Records shown START

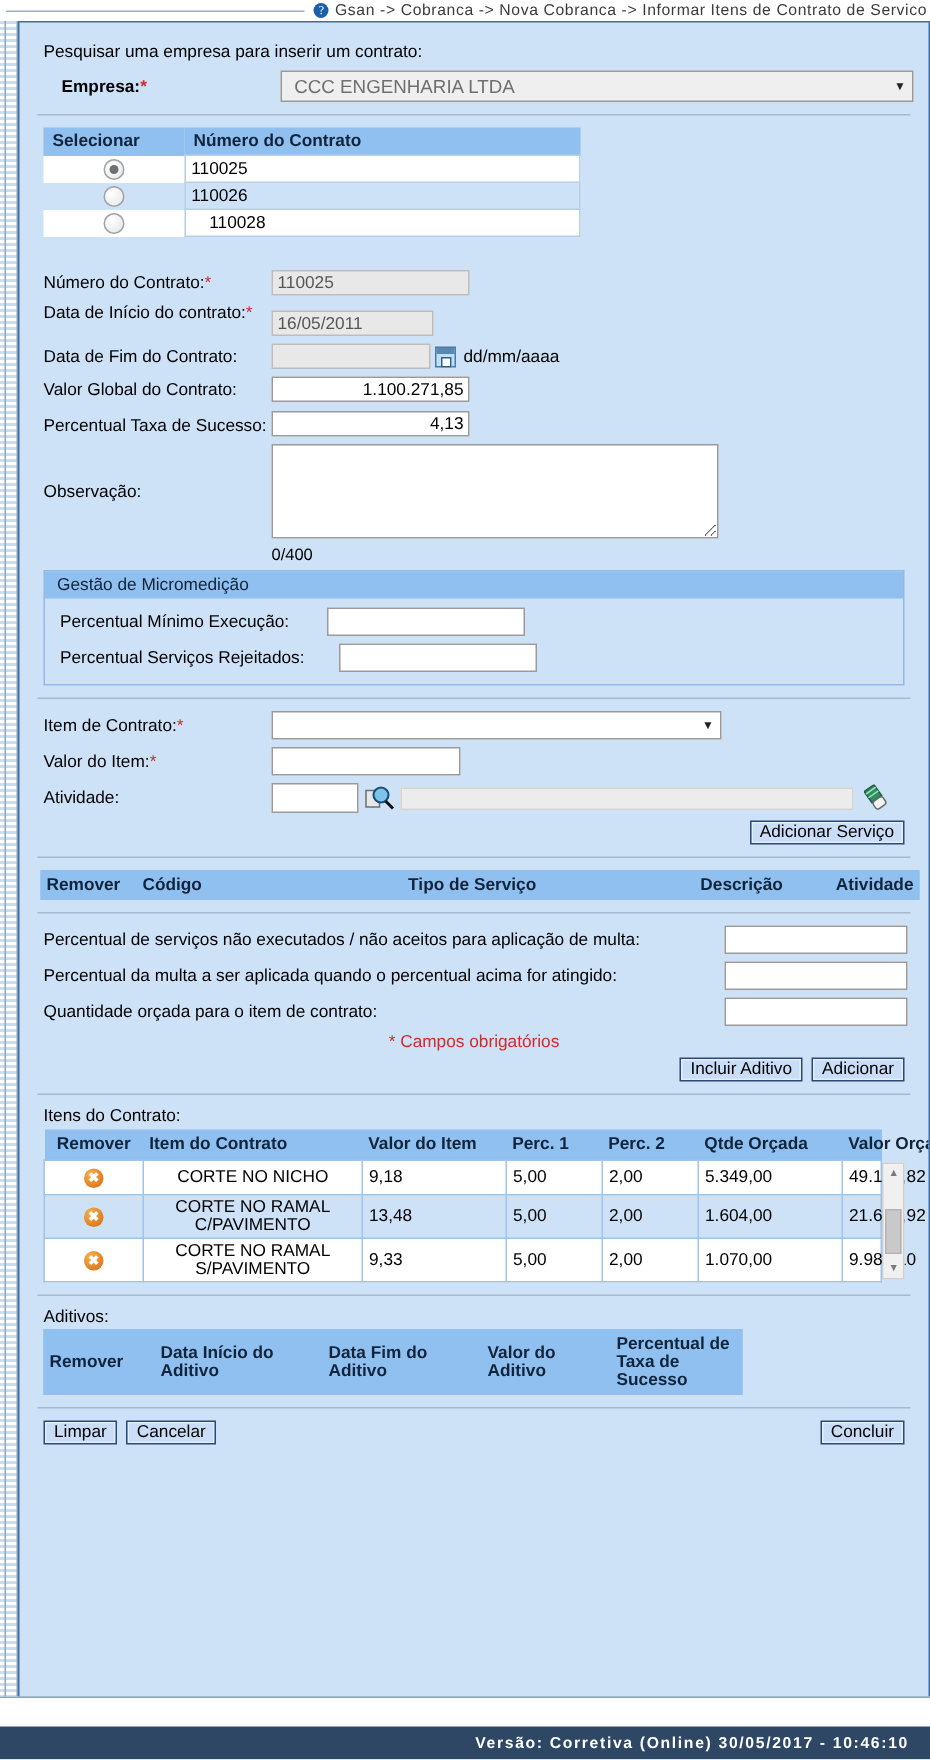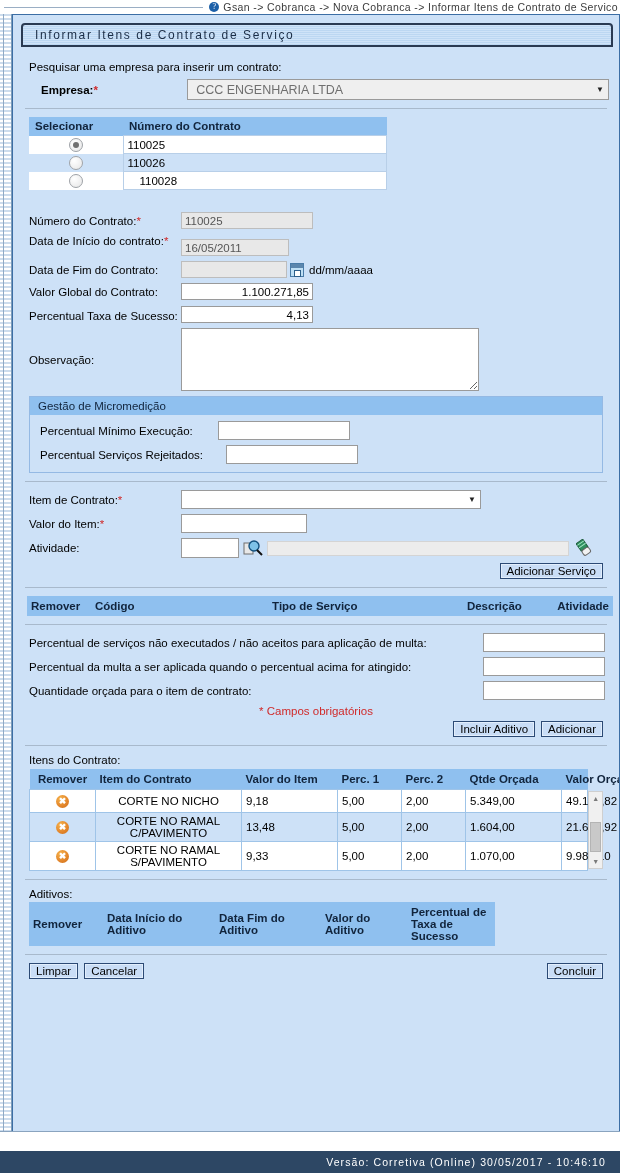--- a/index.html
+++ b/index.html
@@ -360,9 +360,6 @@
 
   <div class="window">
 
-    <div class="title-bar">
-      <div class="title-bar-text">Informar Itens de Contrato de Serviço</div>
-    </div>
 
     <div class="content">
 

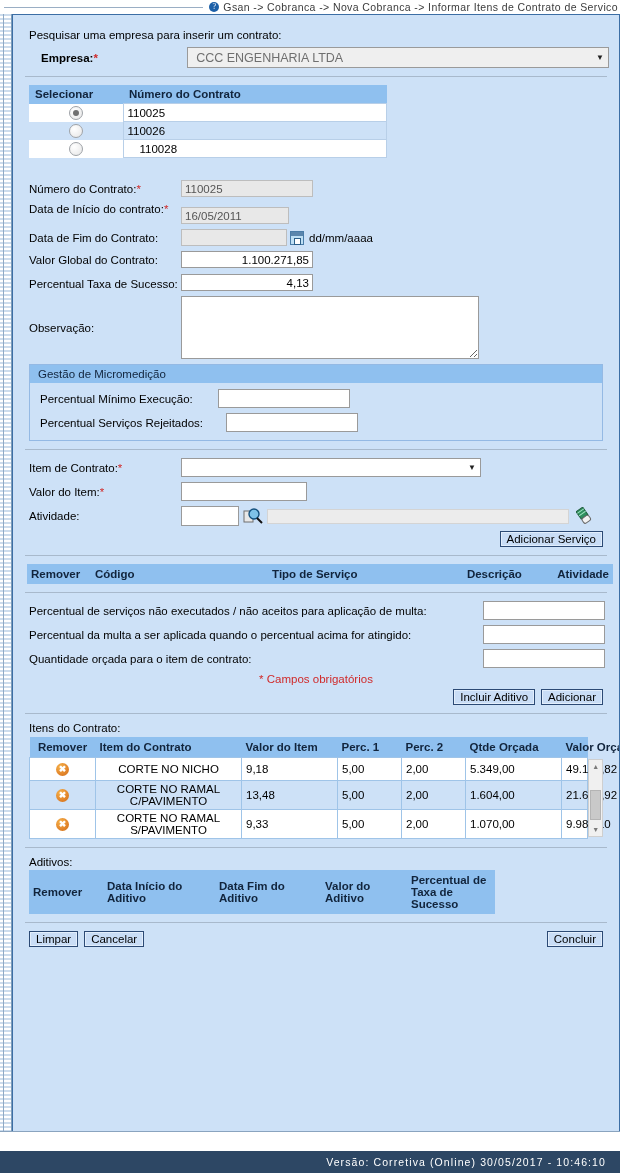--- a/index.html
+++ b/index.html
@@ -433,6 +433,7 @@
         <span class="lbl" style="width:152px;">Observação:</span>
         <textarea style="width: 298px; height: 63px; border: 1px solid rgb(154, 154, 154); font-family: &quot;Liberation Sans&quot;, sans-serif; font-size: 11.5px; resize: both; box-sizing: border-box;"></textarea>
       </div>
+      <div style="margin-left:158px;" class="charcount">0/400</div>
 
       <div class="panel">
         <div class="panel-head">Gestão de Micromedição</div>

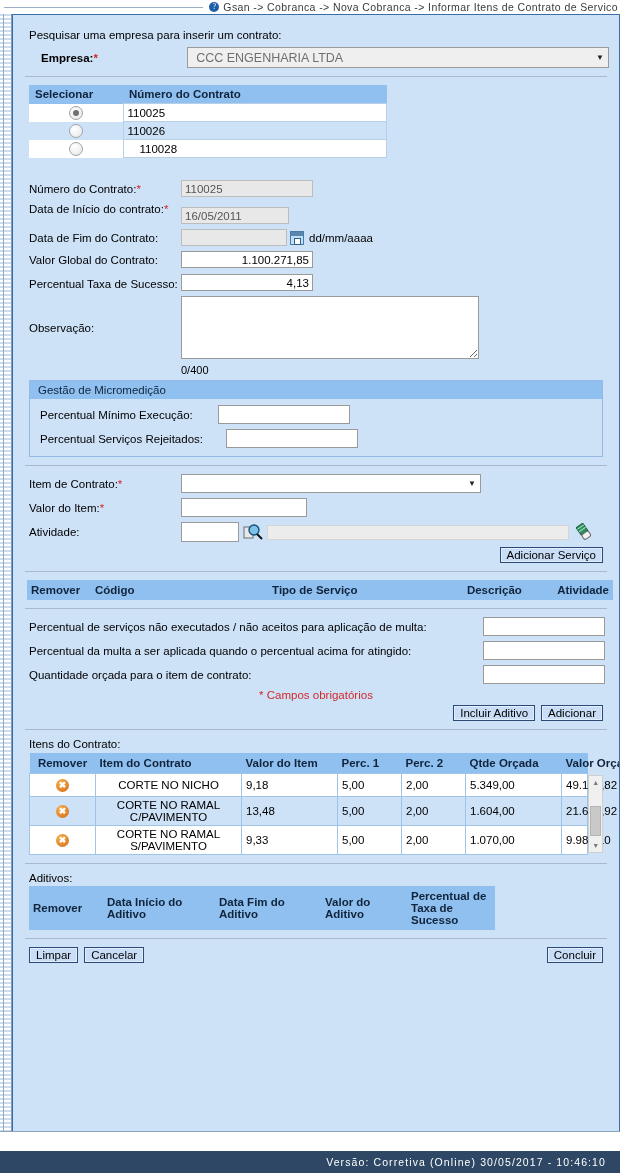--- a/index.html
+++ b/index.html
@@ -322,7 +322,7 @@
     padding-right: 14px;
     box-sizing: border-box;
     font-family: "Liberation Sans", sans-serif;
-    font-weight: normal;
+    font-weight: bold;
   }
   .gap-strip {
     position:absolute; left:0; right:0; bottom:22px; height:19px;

Records shown END

Within the listing above, copy each line that has the string "sans".

         <textarea style="width: 298px; height: 63px; border: 1px solid rgb(154, 154, 154); font-family: &quot;Liberation Sans&quot;, sans-serif; font-size: 11.5px; resize: both; box-sizing: border-box;"></textarea>
     font-family: "Liberation Sans", sans-serif;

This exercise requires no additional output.